Par contre j'ai contrôlé sur le site de la Fnac et il n'apparait pas encore.


----------



## La mouette (28 Septembre 2006)

Oui ils parlent du 15 Octobre à présent


----------



## http (1 Octobre 2006)

yan73 a dit:


> Salut La Mouette
> 
> pourrais tu détailler un poil l'utilité de ZYB avant que l'on s'inscrive dessus en laissant notre n° de Tel mobile ??
> 
> ...



J'ai utilisé Zyb pendant une bonne semaine, et honnêtement, ils ont raison d'indiquer Beta sur le site: c'est une calamité, et cela fout encore plus le bazar dans les contacts ! Lorsqu'on synchronise over GPRS ou UMTS avec le P990i, on se retrouve à la fin avec des contacts en double 
Du coup, il faut se taper les contacts un par un pour tenter de remettre de l'ordre: des champs ont disparu dans certaines fiches, des anomalies apparaissent dans Zyb, du coup on perd un temps fou à tout contrôler après une synchro sur Zyb et sur le P990i, bref... c'est la cata complète cette solution :hein:


----------



## Lepeer (2 Octobre 2006)

Je profite de cette discussion pour poser ma b&#234;te question:
Puisque je suis sur MacBook Pro, je boote sous bootcamp et je peux synchroniser mon P990 avec Outlook sous XP.

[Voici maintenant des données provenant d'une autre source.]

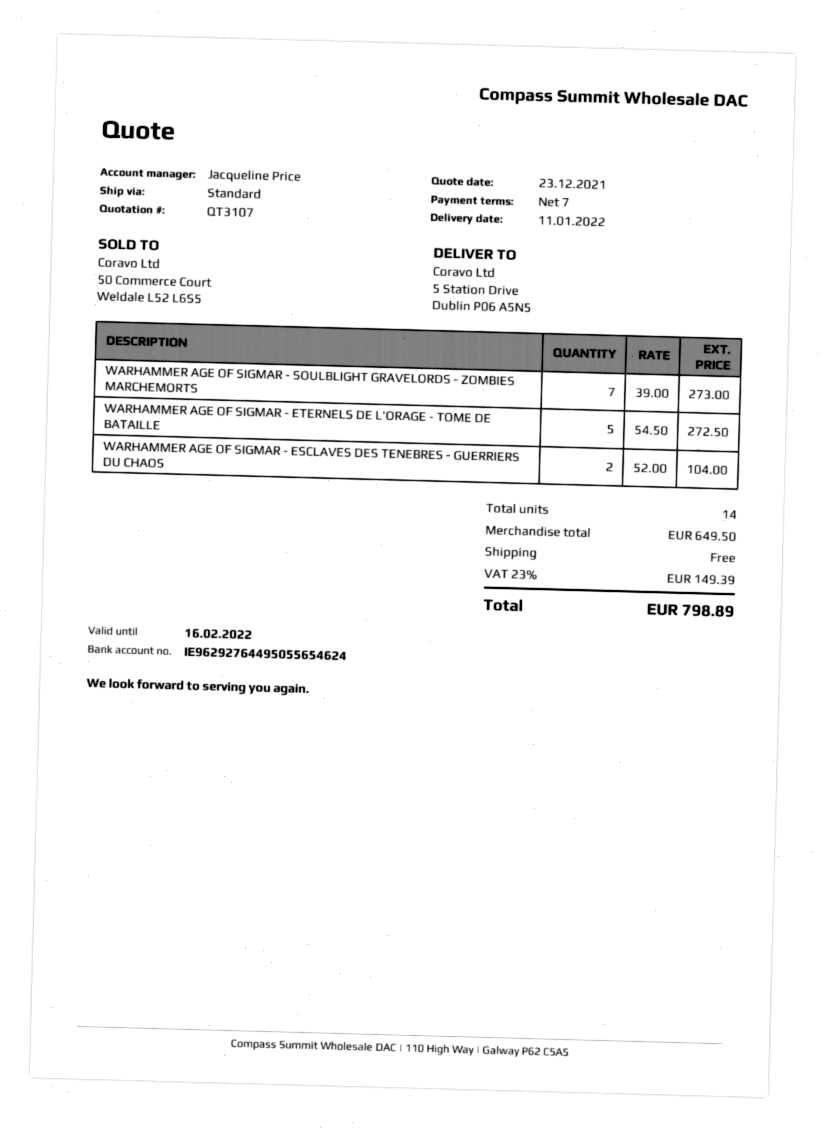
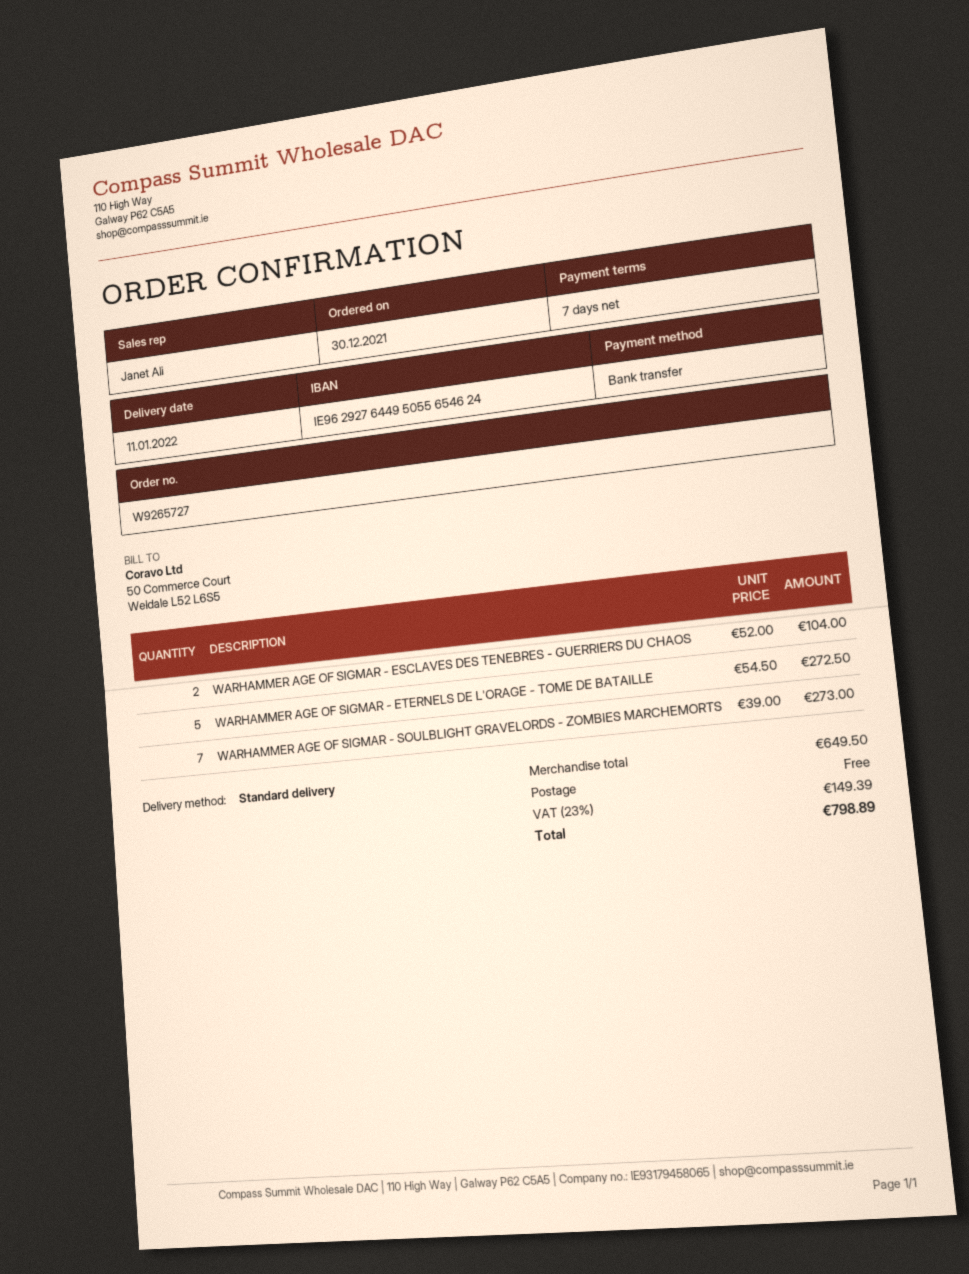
sales rep: Jacqueline Price -> Janet Ali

Soit. Mais comment synchroniser cet Outlook sous XP avec iCal et Carnet d'adresses?

J'avais pens&#233; faire &#231;a avec mon iPod. &#199;a marcherait? Comment?
Sinon, il me reste la solution de le faire avec mon vieux P910...

Ceci para&#238;t-il &#234;tre une piste?

A moins que quelqu'un ait la super solution pour synchroniser Outlook XP avec .Mac...


----------



## La mouette (2 Octobre 2006)

ça ne fonctionnera pas, car tu dois rebooter pour changer d'OS.

Peut-être avec parralèls ?


----------



## Lepeer (2 Octobre 2006)

L'idée n'est pas de le faire en même temps, mais synchroniser Mac/iPod ou P910, pui syncho PC/iPod ou P910, puis synchro PC/P990, puis l'inverse...


----------



## La mouette (2 Octobre 2006)

C'est bien compliqué tout ça.
La synchronisation du P910i est gérée par iSync...
Le P990i non.

Tu synchronises le P910i avec le Mac et ensuite Outlook. et ensuite le P990i avec Outlook...


----------



## Lepeer (2 Octobre 2006)

Il me semble que c'est ce je disais, non? 
Et puis dans l'autre sens, pour que les éventuelles modifs apportées sur 990 apparaissent sur iCal/Carnet d'adresses...
Mais bon, je me suis sans doute exprimé de manière un peu confuse.

Et à ton avis, ça marcherait avec un iPod aussi?


----------



## La mouette (2 Octobre 2006)

Lepeer a dit:


> Il me semble que c'est ce je disais, non?
> Et puis dans l'autre sens, pour que les éventuelles modifs apportées sur 990 apparaissent sur iCal/Carnet d'adresses...
> Mais bon, je me suis sans doute exprimé de manière un peu confuse.
> 
> Et à ton avis, ça marcherait avec un iPod aussi?



C'est moi qui me suis mal exprimé..en fait je me faisait un résumé écrit  

Avec l'iPod oui cela doit être faisable ... bien qu'après toutes ces manipulations, tu auras ton agenda bien en mémoire, à force de tout vérifier ...


----------



## Lepeer (2 Octobre 2006)

C'est sans doute ça la solution!

Je vais apprendre mon agenda par coeur! 
Ça sera plus dur pour les contacts, mais au moins je me prémunirai de la maladie d'Alzeimher...


----------



## http (4 Octobre 2006)

Hello,

Je me pose une question dans la continuité des questions diverses de synchronisation du P990i avec Mac OS X en général, et iSync en particulier.
J'ai un Powerbook G4 17" de novembre 2005 avec 1 Go de RAM et surtout Virtual PC 7, sur lequel j'ai installé un Win XP Pro.
Avant de tenter une expérience malheureuse, je me demandais s'il était possible d'installer la Sony Ericsson PC Suite sous VPC 7 ? Aurais-je ensuite une synchro USB avec le P990i et Outlook 2002 par exemple, le tout sous Win XP Pro sous VPC 7 sous Mac OS X ?  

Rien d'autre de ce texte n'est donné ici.